# Your task
Before you finish, make sure each line of the records has been retyped exactly.

# Provided entries
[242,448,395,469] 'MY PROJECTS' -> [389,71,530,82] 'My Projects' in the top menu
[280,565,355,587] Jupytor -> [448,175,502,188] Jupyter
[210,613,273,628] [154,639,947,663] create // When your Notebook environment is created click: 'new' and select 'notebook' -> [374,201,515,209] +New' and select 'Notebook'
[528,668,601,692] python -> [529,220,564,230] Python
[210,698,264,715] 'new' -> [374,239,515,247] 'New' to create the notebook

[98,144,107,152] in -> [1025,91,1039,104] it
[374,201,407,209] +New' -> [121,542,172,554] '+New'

# Answer to this exercise
[242,448,395,469] 'MY PROJECTS' -> [389,71,530,82] 'My Projects' in the top menu
[280,565,355,587] Jupytor -> [448,175,502,188] Jupyter
[210,613,273,628] [154,639,947,663] create // When your Notebook environment is created click: 'new' and select 'notebook' -> [374,201,515,209] +New' and select 'Notebook'
[528,668,601,692] python -> [529,220,564,230] Python
[210,698,264,715] 'new' -> [374,239,515,247] 'New' to create the notebook

[98,144,107,152] in -> [1025,91,1039,104] it
[374,201,407,209] +New' -> [121,542,172,554] '+New'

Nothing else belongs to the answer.